**TO DO**: Pictures in the records are to be omitted; everything else is copied exactly.
BEGIN
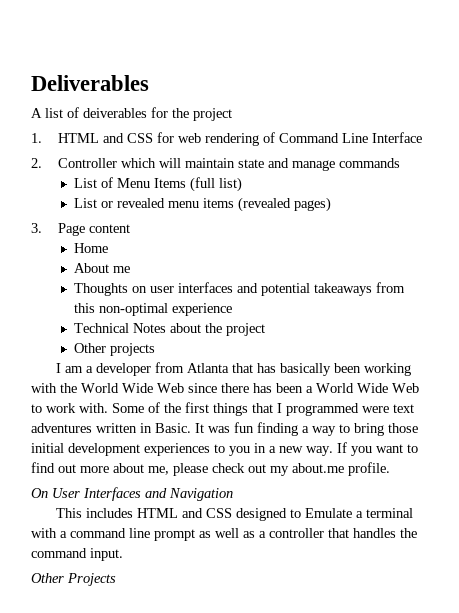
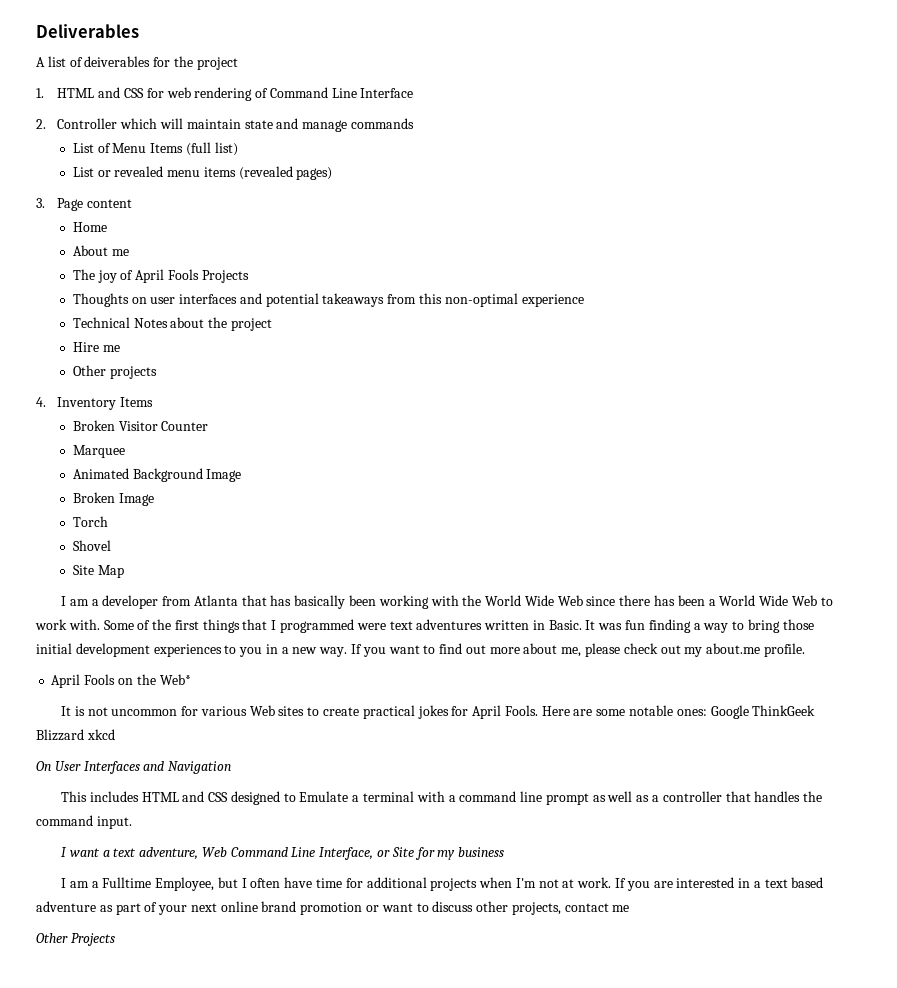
(130, 269) none -> [72,269,249,283] // The joy of April Fools Projects
(265, 329) none -> [72,342,120,352] // Hire me
(155, 349) none -> [36,397,154,410] [72,420,209,431] [72,445,125,458] [72,468,242,482] [72,492,154,506] [72,516,108,527] [72,540,111,551] [72,565,124,578] // 4. Inventory Items // Broken Visitor Counter // Marquee // Animated Background Image // Broken Image // Torch // Shovel // Site Map
(390, 469) none -> [51,674,191,688] [60,705,816,719] [36,729,115,741] // April Fools on the Web* // It is not uncommon for various Web sites to create practical jokes for April Fools. Here are some notable ones: Google ThinkGeek Blizzard xkcd
(123, 554) none -> [60,847,505,860] [60,877,824,891] [36,901,630,915] // I want a text adventure, Web Command Line Interface, or Site for my business // I am a Fulltime Employee, but I often have time for additional projects when I'm not at work. If you are interested in a text based adventure as part of your next online brand promotion or want to discuss other projects, contact me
END
**ANSWER SECTION**:
(130, 269) none -> [72,269,249,283] // The joy of April Fools Projects
(265, 329) none -> [72,342,120,352] // Hire me
(155, 349) none -> [36,397,154,410] [72,420,209,431] [72,445,125,458] [72,468,242,482] [72,492,154,506] [72,516,108,527] [72,540,111,551] [72,565,124,578] // 4. Inventory Items // Broken Visitor Counter // Marquee // Animated Background Image // Broken Image // Torch // Shovel // Site Map
(390, 469) none -> [51,674,191,688] [60,705,816,719] [36,729,115,741] // April Fools on the Web* // It is not uncommon for various Web sites to create practical jokes for April Fools. Here are some notable ones: Google ThinkGeek Blizzard xkcd
(123, 554) none -> [60,847,505,860] [60,877,824,891] [36,901,630,915] // I want a text adventure, Web Command Line Interface, or Site for my business // I am a Fulltime Employee, but I often have time for additional projects when I'm not at work. If you are interested in a text based adventure as part of your next online brand promotion or want to discuss other projects, contact me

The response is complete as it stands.